- Bolivianos vão às urnas no próximo domingo, dia 19, para um segundo turno inédito entre dois candidatos de direita: Jorge Tuto Quiroga, da coalizão Libre, e Rodrigo Paz, do Partido Democrata Cristão.
- A eleição marca o fim de duas décadas de hegemonia do Movimento ao Socialismo, com Evo Morales como figura central, ainda sem concorrer.
- A crise econômica é grave, com inflação acima de 23% e escassez de dólares, combustíveis e itens básicos; em La Paz há filas nos postos de gasolina e longas esperas por diesel.
- Quiroga defende mudanças profundas e busca apoio internacional; Paz promete resolver a crise sem depender do FMI, priorizando uma gestão pública mais direta.
- O resultado é incerto; pesquisas apontam leve vantagem para Quiroga, mas a confiabilidade é questionada. Desafios incluem governabilidade, lidar com a crise econômica e a influência de Morales, que permanece ativo politicamente.

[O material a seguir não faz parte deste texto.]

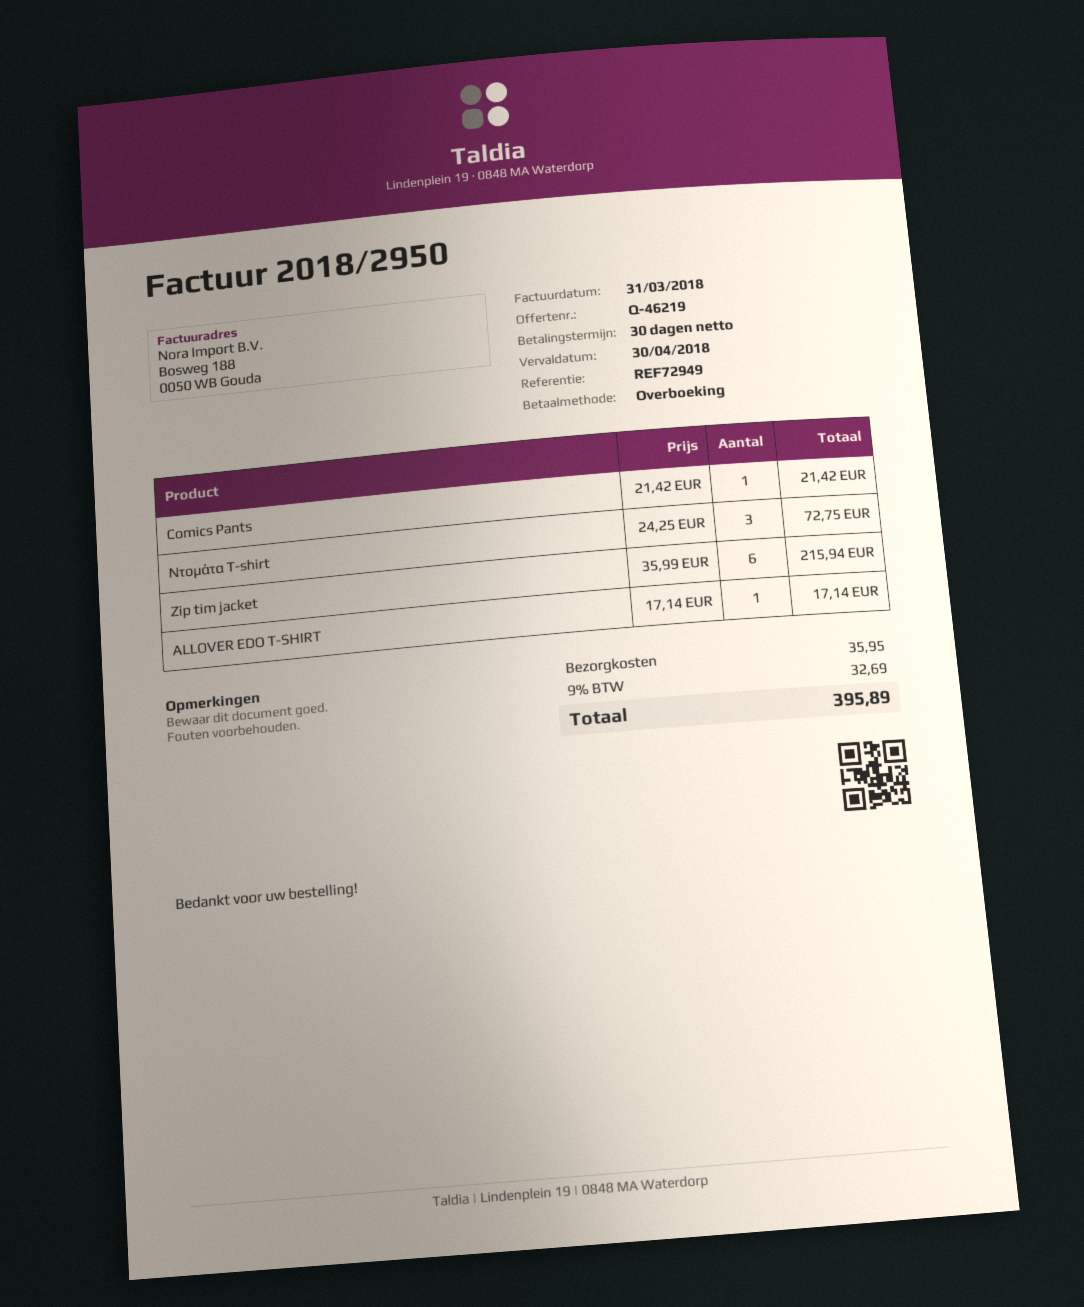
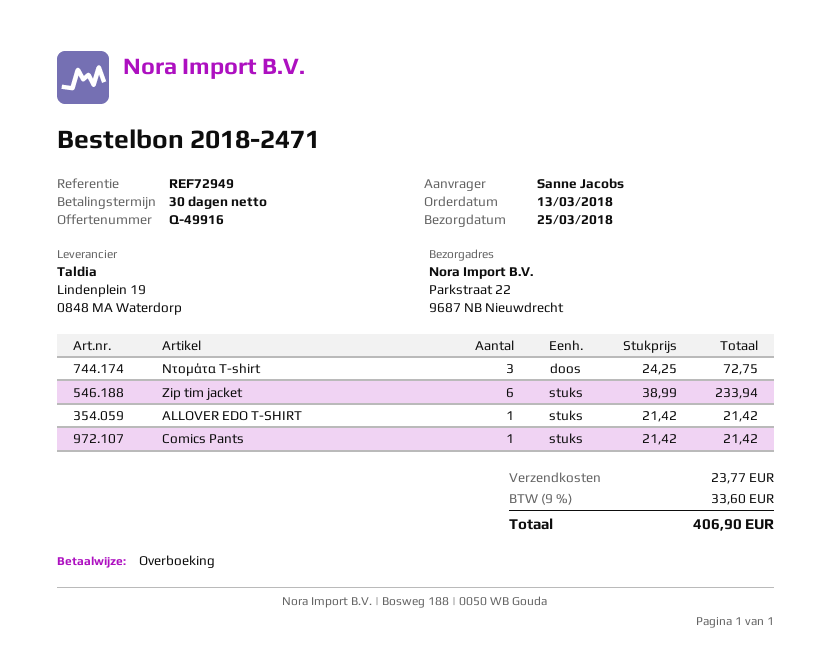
quote number: Q-46219 -> Q-49916
Zip tim jacket: 6 x 35.99 = 215.94 -> 6 x 38.99 = 233.94
ALLOVER EDO T-SHIRT: 1 x 17.14 = 17.14 -> 1 x 21.42 = 21.42
shipping: 35.95 -> 23.77
tax: 9% = 32.69 -> 9% = 33.60
total: 395.89 -> 406.90

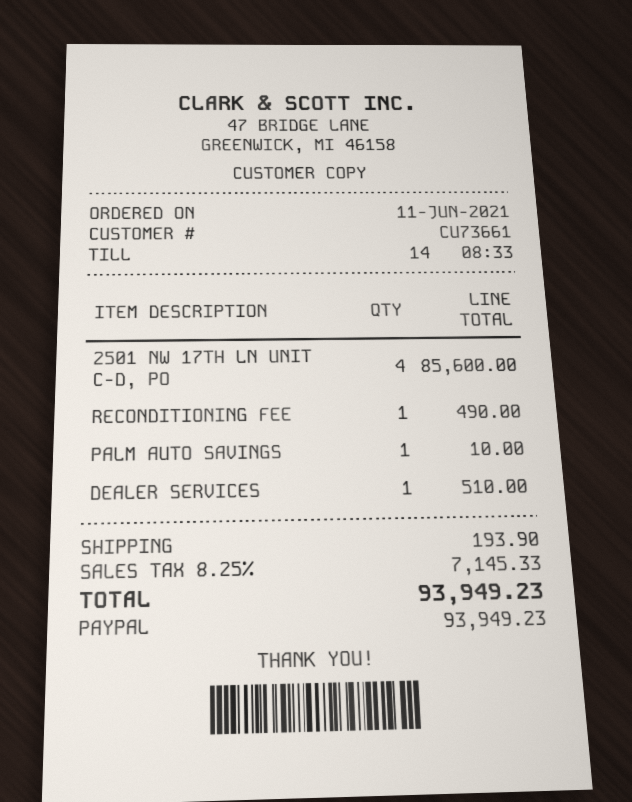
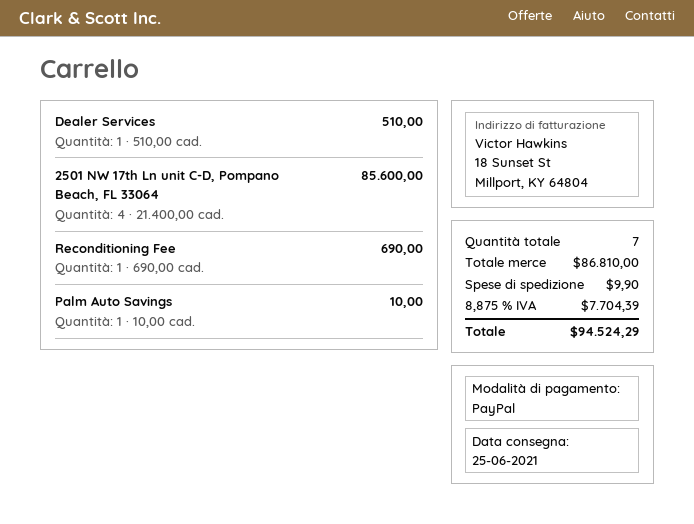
RECONDITIONING FEE: 1 for 490.00 -> 1 for 690.00
shipping: 193.90 -> 9.90
tax: 8.25% = 7145.33 -> 8.875% = 7704.39
total: 93949.23 -> 94524.29

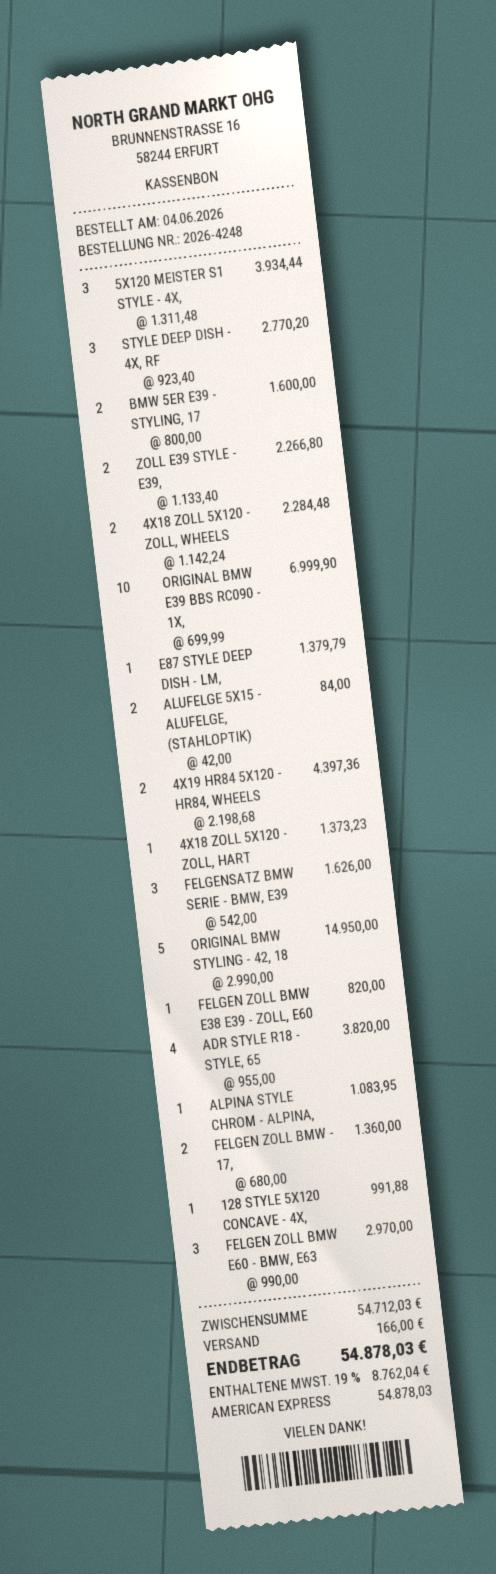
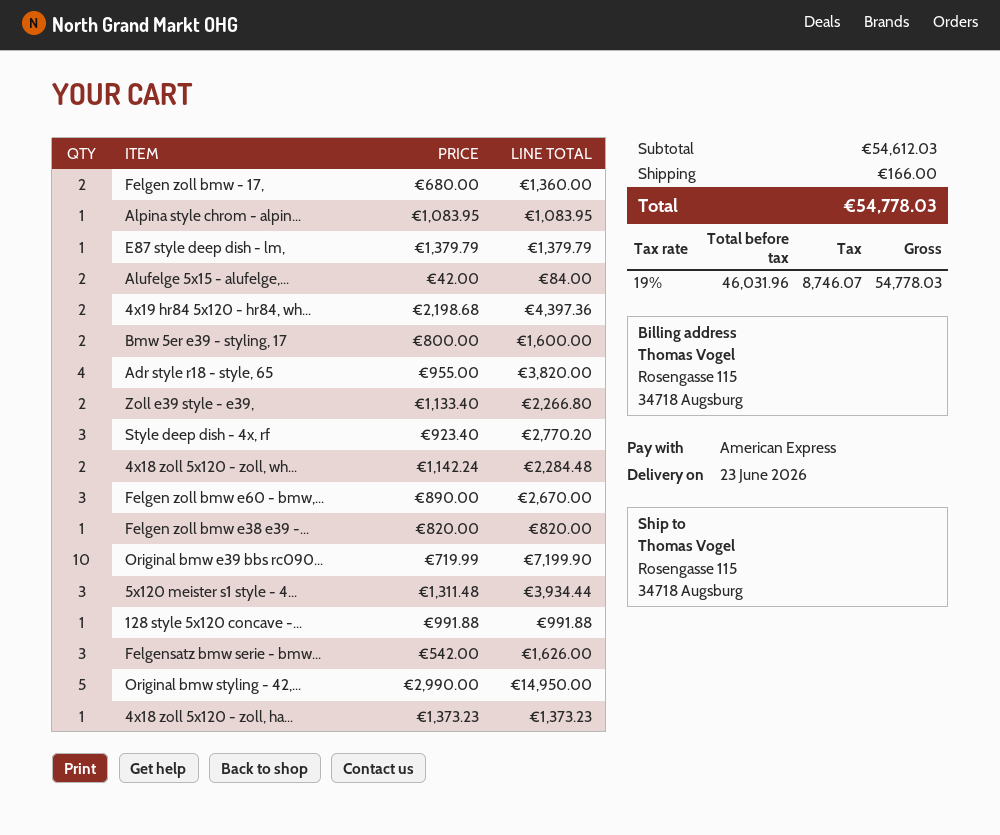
ORIGINAL BMW E39 BBS RC090 - 1X,: 10 x 699.99 = 6999.90 -> 10 x 719.99 = 7199.90
FELGEN ZOLL BMW E60 - BMW, E63: 3 x 990.00 = 2970.00 -> 3 x 890.00 = 2670.00
subtotal: 54712.03 -> 54612.03
tax: 19% = 8762.04 -> 19% = 8746.07
total: 54878.03 -> 54778.03

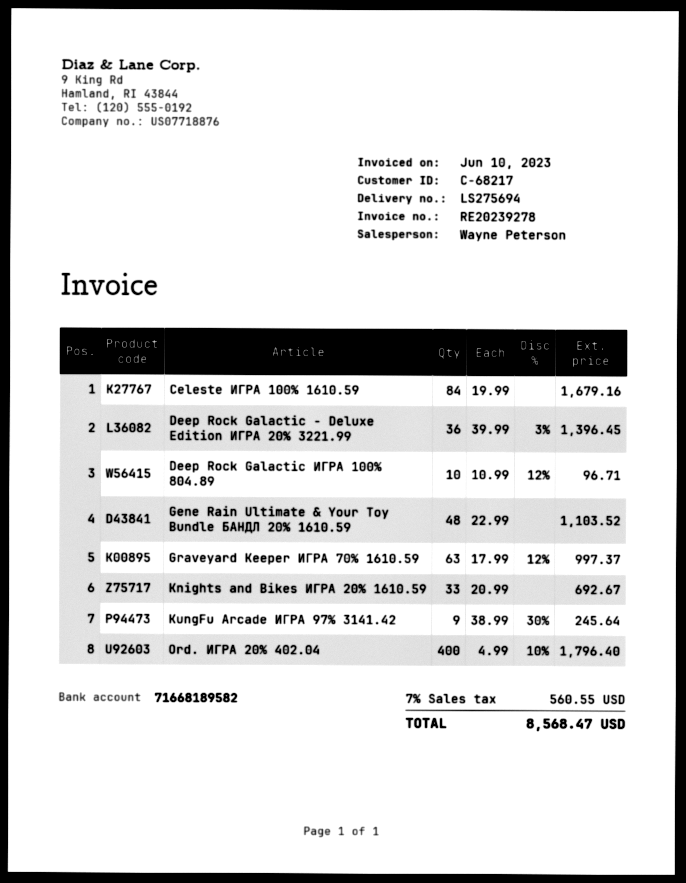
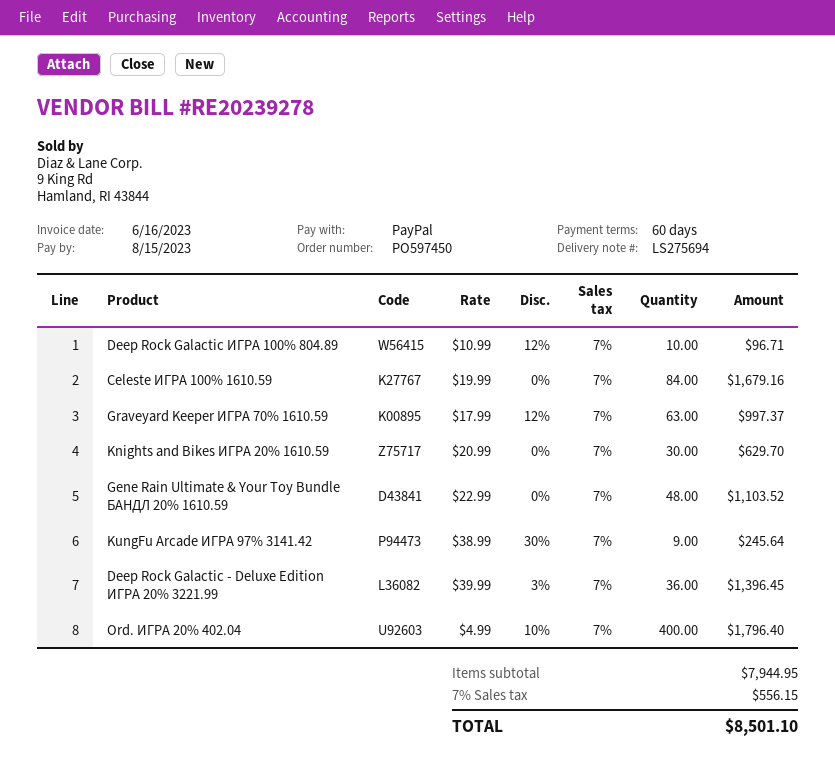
invoice date: 2023-06-10 -> 2023-06-16
Knights and Bikes ИГРА 20% 1610.59: 33 x 20.99 = 692.67 -> 30 x 20.99 = 629.70
tax: 7% = 560.55 -> 7% = 556.15
total: 8568.47 -> 8501.10

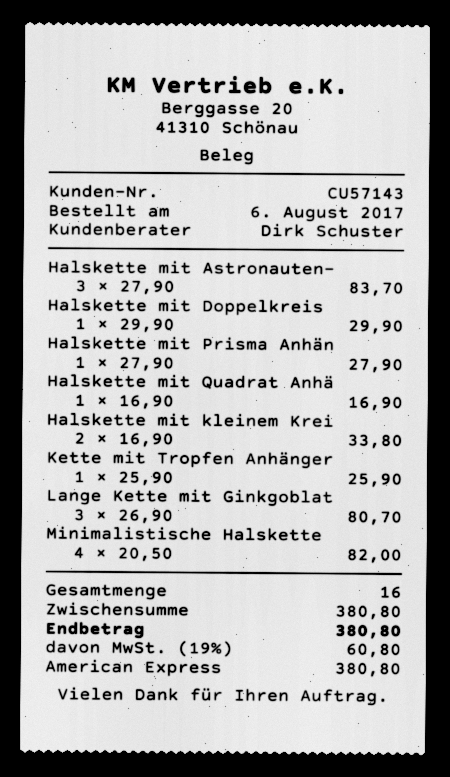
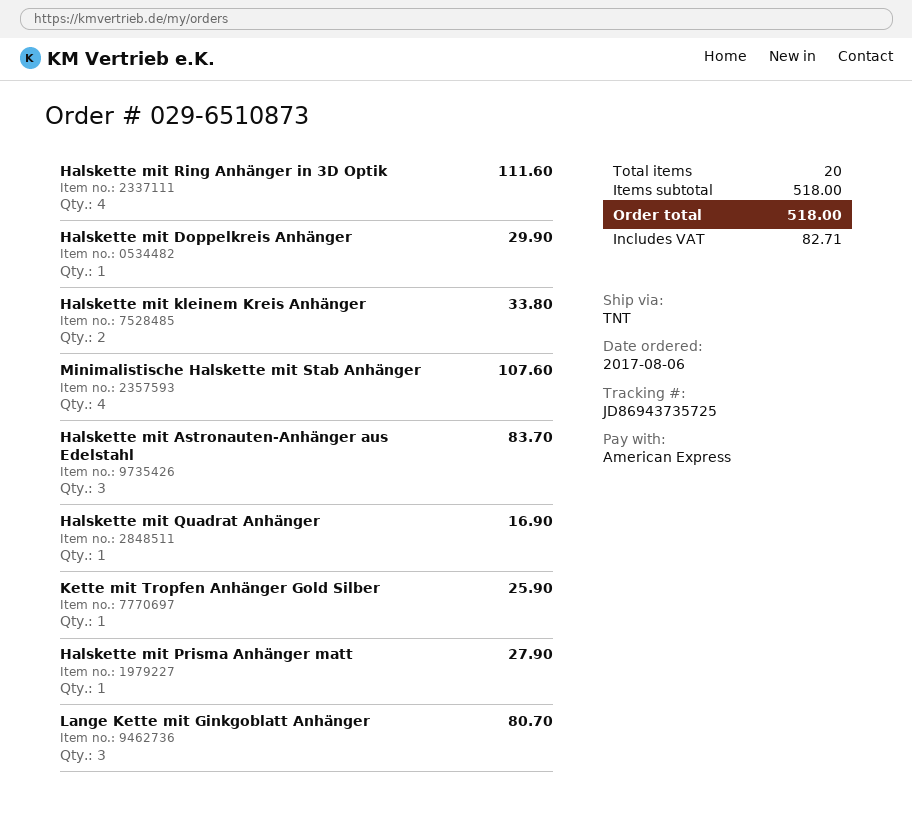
Minimalistische Halskette: 4 for 82.00 -> 4 for 107.60
Halskette mit Ring Anhänger in 3D Optik: none -> 4 for 111.60
total quantity: 16 -> 20
subtotal: 380.80 -> 518.00
tax: 60.80 -> 82.71
total: 380.80 -> 518.00

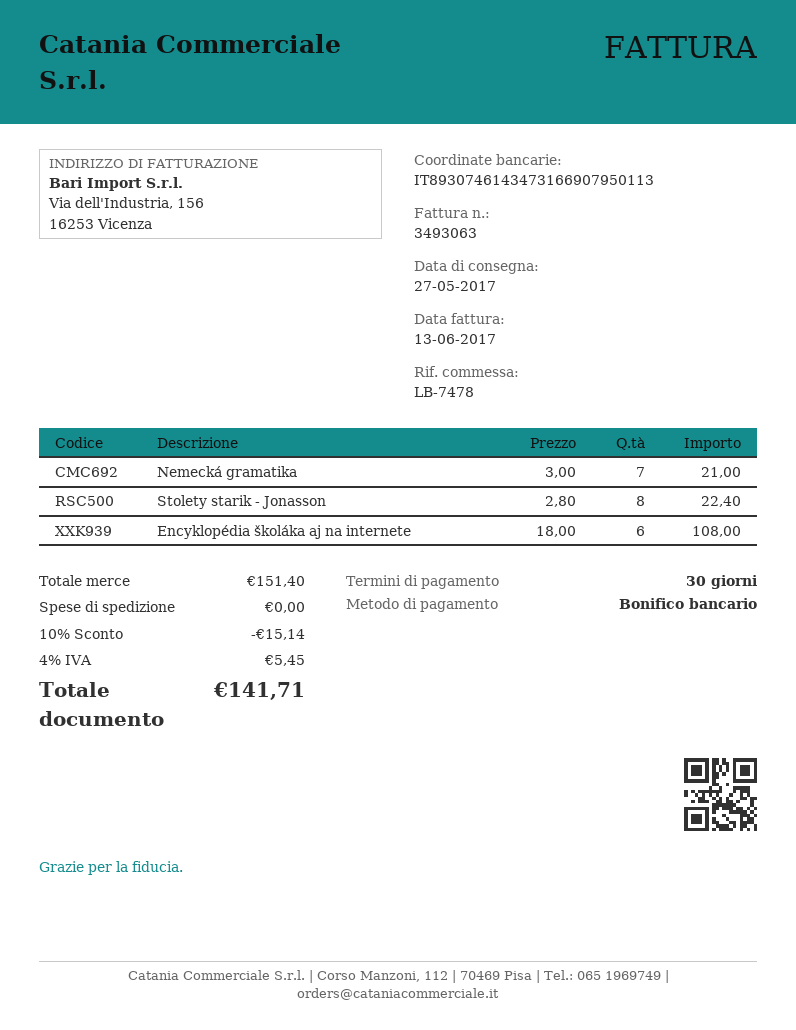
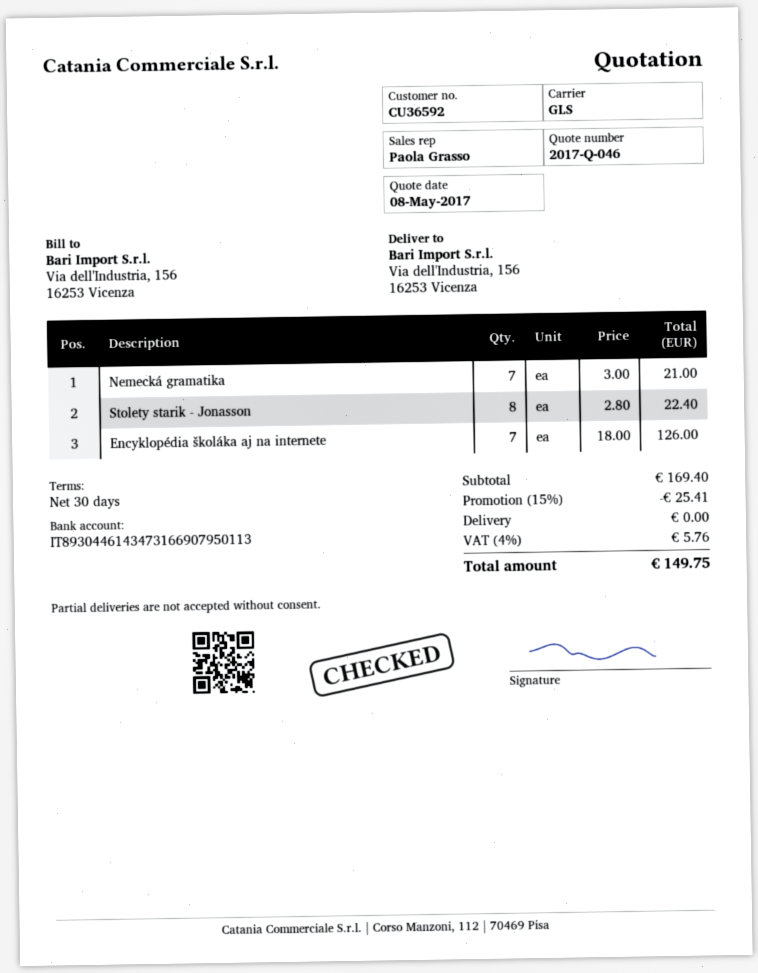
bank account: IT8930746143473166907950113 -> IT8930446143473166907950113
Encyklopédia školáka aj na internete: 6 x 18.00 = 108.00 -> 7 x 18.00 = 126.00
subtotal: 151.40 -> 169.40
discount: 10% = 15.14 -> 15% = 25.41
tax: 4% = 5.45 -> 4% = 5.76
total: 141.71 -> 149.75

Os bolivianos vão às urnas no próximo domingo, dia 19, para um segundo turno inédito na história do país. A disputa ocorre entre dois candidatos de direita, Rodrigo Paz, do Partido Democrata Cristão (PDC), e Jorge Tuto Quiroga, da coalizão Libre. Essa eleição marca o fim de duas décadas de hegemonia do Movimento ao Socialismo (MAS), que teve Evo Morales como figura central.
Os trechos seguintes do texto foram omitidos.